The legal system just discovered what happens when you lower the cost of filing to near zero.
The Summary
- Sullivan & Cromwell, a top-tier law firm, apologized for filing fabricated case citations and incorrect statutes in a U.S. bankruptcy case after using AI tools.
- Pro se filings (people representing themselves) jumped from 11% to 18% of federal civil cases in the post-AI era, while AI-generated text now appears in roughly 18% of legal complaints.
- Multiple high-profile cases in 2023-2025 featured lawyers submitting entirely fictitious case law, with one UK barrister citing 18 fake precedents out of 45 total citations.
- The pattern reveals AI as a flooding mechanism: when expert judgment becomes optional, volume replaces quality.
The Signal
Sullivan & Cromwell isn't some strip-mall operation. It's white-shoe elite, the kind of firm where partners bill four figures an hour and associates spend years learning to cite cases in their sleep. Their apology letter to a bankruptcy judge for submitting fabricated citations and incorrect statutes marks a watershed. If they can't keep AI hallucinations out of court filings, nobody can.
The numbers tell the real story. MIT researcher Anand Shah tracked federal court filings across eight years and found something striking: pro se cases (people without lawyers) held steady at 11% of civil filings for years. Then generative AI arrived and that number spiked to 18%. At the same time, AI-generated text went from essentially zero to 18% of complaint language. That's not a coincidence. That's what happens when the friction cost of filing a lawsuit drops to the price of a ChatGPT prompt.
"The pro se share of all civil cases has been 11% for quite some time. And then in the post-AI world, we see it jumping all the way up to something like 18%."
Courts are infrastructure. They run on norms, procedures, and the assumption that people filing cases understand basic legal standards. What we're seeing is an infrastructure overwhelm event. Not from malice, from abundance. When everyone can generate a plausible-looking legal brief in 30 seconds, everyone does. The system wasn't designed for volume at this scale.

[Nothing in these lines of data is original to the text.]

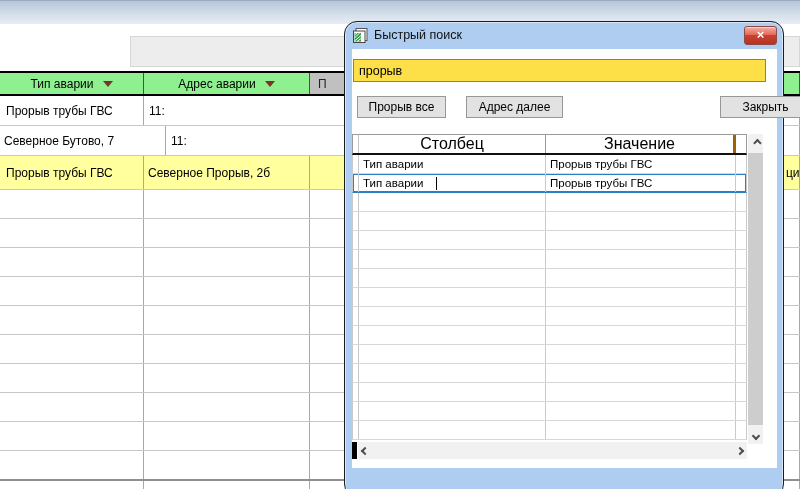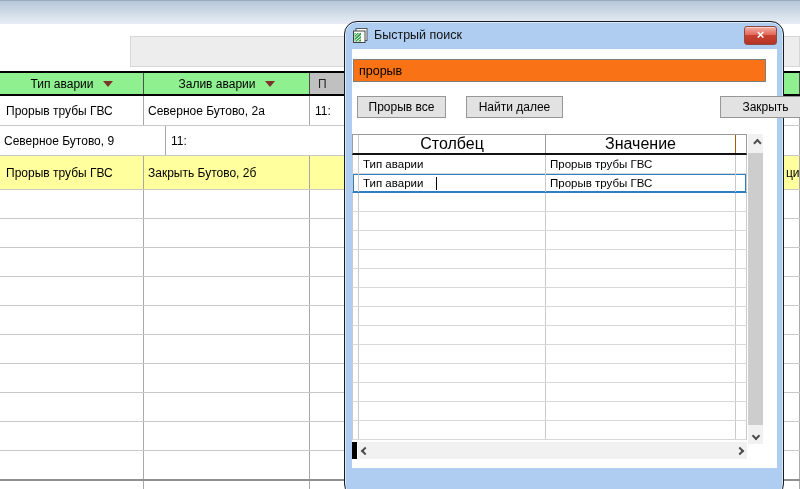--- a/index.html
+++ b/index.html
@@ -43,33 +43,33 @@
   .dlg-titlebar{position:absolute;left:0;top:0;right:0;height:27px;}
   .dlg-icon{position:absolute;left:8px;top:6px;width:15px;height:15px;}
   .dlg-title{position:absolute;left:29px;top:0;line-height:27px;font-size:12.5px;color:#111;}
   .dlg-close{position:absolute;right:6px;top:4px;width:33px;height:19px;border:1px solid #8c4a42;border-radius:3px;
     background:linear-gradient(180deg,#f4b0a6 0%,#e2695a 45%,#c94232 46%,#b63425 100%);
     color:#fff;font-weight:bold;font-size:13px;text-align:center;line-height:16px;
     box-shadow:inset 0 1px 0 rgba(255,255,255,.45);cursor:pointer;}
   .dlg-content{position:absolute;left:7px;top:27px;width:425px;height:419px;background:#fff;}
 
   .search-input{position:absolute;left:1px;top:10px;width:413px;height:23px;border:1px solid #7f7f7f;
-    padding:0 5px;font-size:12.5px;font-family:inherit;color:#000;background:#f97316;outline:none;}
+    padding:0 5px;font-size:12.5px;font-family:inherit;color:#000;background:#fde047;outline:none;}
 
   .btn{position:absolute;top:47px;height:22px;background:#e2e2e2;border:1px solid #979797;
     font-family:inherit;font-size:12px;color:#000;cursor:pointer;}
   .btn.find-all{left:5px;width:89px;} .btn.find-next{left:114px;width:97px;} .btn.close{left:320px;width:91px;margin-left:48px;}
 
   
   .res{position:absolute;left:0;top:85px;width:425px;height:325px;}
   .res-grid{position:absolute;left:0;top:0;width:395px;}
   .res-header{height:21px;display:flex;border:1px solid #9a9a9a;border-bottom:2px solid #111;background:#fff;}
   .res-header .rh{display:flex;align-items:center;justify-content:center;font-size:16px;}
   .rg{width:6px;border-right:1px solid #c9c9c9;} .ra{width:187px;border-right:1px solid #9a9a9a;}
-  .rb{width:190px;border-right:1px solid #a16207;} .rc{flex:1;}
+  .rb{width:190px;border-right:3px solid #a16207;} .rc{flex:1;}
   .res-row{height:19px;display:flex;border-bottom:1px solid #d7d7d7;border-left:1px solid #c9c9c9;
     border-right:1px solid #c9c9c9;background:#fff;}
   .res-row .rcell{font-size:11.5px;line-height:18px;overflow:hidden;white-space:nowrap;}
   .res-row .ra,.res-row .rb{border-right:1px solid #c9c9c9;padding-left:4px;}
   .res-row.selected{box-shadow:inset 0 0 0 1px var(--sel);border-bottom-color:var(--sel);}
   .caret{display:inline-block;width:1px;height:13px;background:#000;margin-left:13px;vertical-align:middle;}
 
   
   .vscroll{position:absolute;left:396px;top:0;width:15px;height:310px;background:#f1f1f1;}
   .vthumb{position:absolute;left:0;right:0;top:19px;height:272px;background:#cdcdcd;}
@@ -92,49 +92,48 @@
   <div class="top-band"></div>
   <div class="toolbar-panel"></div>
 
   <div class="mt">
     <div class="mt-header">
       <div class="hc c1">
         <span>Тип аварии</span>
         <span class="tri"></span>
       </div>
       <div class="hc c2">
-        <span>Залив аварии</span>
+        <span>Адрес аварии</span>
         <span class="tri"></span>
       </div>
       <div class="hc c3 gray">
         <span>П</span>
       </div>
       <div class="hc c4"></div>
       <div class="hc c5"></div>
       <div class="hc c6"></div>
     </div>
 
     <div class="mt-row" style="top:25px;height:30px;">
       <div class="bc c1 t1">Прорыв трубы ГВС</div>
-      <div class="bc c2 t2">Северное Бутово, 2а</div>
       <div class="bc c3 t3">11:</div>
       <div class="bc c4"></div>
       <div class="bc c5"></div>
       <div class="bc c6 t6">ци</div>
     </div>
     <div class="mt-row" style="top:55px;height:30px;">
-      <div class="bc c2 t2">Северное Бутово, 9</div>
+      <div class="bc c2 t2">Северное Бутово, 7</div>
       <div class="bc c3 t3">11:</div>
       <div class="bc c4"></div>
       <div class="bc c5"></div>
       <div class="bc c6 t6">ци</div>
     </div>
     <div class="mt-row highlight" style="top:85px;height:34px;">
       <div class="bc c1 t1">Прорыв трубы ГВС</div>
-      <div class="bc c2 t2">Закрыть Бутово, 2б</div>
+      <div class="bc c2 t2">Северное Прорыв, 2б</div>
       <div class="bc c3 t3"></div>
       <div class="bc c4"></div>
       <div class="bc c5"></div>
       <div class="bc c6 t6">ци</div>
     </div>
 
     <div class="mt-row" style="top: 119px; height: 29px;">
         <div class="bc c1"></div>
         <div class="bc c2"></div>
         <div class="bc c3"></div>
@@ -235,21 +234,21 @@
         <path d="M1.5 7 L4 5 M1.5 10 L6.5 5 M1.5 13 L8 7.5 M4 13.5 L8 10.5" stroke="#fff" stroke-width="1"></path>
       </svg>
       <span class="dlg-title">Быстрый поиск</span>
       <div class="dlg-close">×</div>
     </div>
 
     <div class="dlg-content">
       <input class="search-input" type="text" value="прорыв" style="">
 
       <button class="btn find-all">Прорыв все</button>
-      <button class="btn find-next">Найти далее</button>
+      <button class="btn find-next">Адрес далее</button>
       <button class="btn close">Закрыть</button>
 
       <div class="res">
         <div class="res-grid">
           <div class="res-header">
             <div class="rg"></div>
             <div class="rh ra">Столбец</div>
             <div class="rh rb">Значение</div>
             <div class="rh rc"></div>
           </div>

The fabrication problem runs deeper than embarrassment. A 2025 UK case saw 18 fake citations out of 45 total, a 40% hallucination rate that somehow made it past multiple review layers. Another barrister tried to mask AI-generated fictions. The 2023 Mata v. Avianca case became infamous because a lawyer submitted nonexistent precedents, but that was early days. Now it's becoming routine enough that researchers can measure it statistically across thousands of filings.
Key pattern emerging:
- Elite firms and solo practitioners are both using AI for legal research
- Neither group has reliable methods to verify outputs before filing
- Courts are receiving fundamentally more cases with fundamentally less human review
- The cost to file has decoupled from the cost to prepare properly
This isn't about AI making mistakes. It's about AI removing the natural rate-limiters that kept court systems manageable. A lawyer who hand-researches cases can only file so many motions per week. A lawyer with ChatGPT can file dozens. A non-lawyer with ChatGPT suddenly thinks filing looks easy. Both groups discover too late that "looks like a legal document" and "is a valid legal document" are very different things.
The courts have no answer yet. Judges can sanction individual lawyers, but sanctions don't scale when 18% of filings contain AI-generated text. The system depends on professional filters, gatekeepers who know what's real. Those filters just became optional for anyone with internet access.
The Implication
We're watching a preview of what happens when AI agents start operating at scale in formal institutions. Legal systems, regulatory bodies, credentialing organizations, they all run on the assumption that submissions have meaningful human review and resource constraints behind them. That assumption is now dead.
If you're building in this space, the opportunity is clear: someone will build the verification layer. Not "did AI write this" detectors, those are trivial to beat. Real verification means systems that check every citation, validate every statute, and flag hallucinations before they reach a judge's desk. Courts will mandate it eventually. The first company to make it reliable owns a market measured in billions.
For everyone else, the lesson is simpler. When AI removes friction from any formal process, volume spikes and quality collapses until new infrastructure catches up. Courts are just the canary. Watch for the same pattern in patent filings, regulatory comments, academic journals, anywhere submissions used to be self-limiting.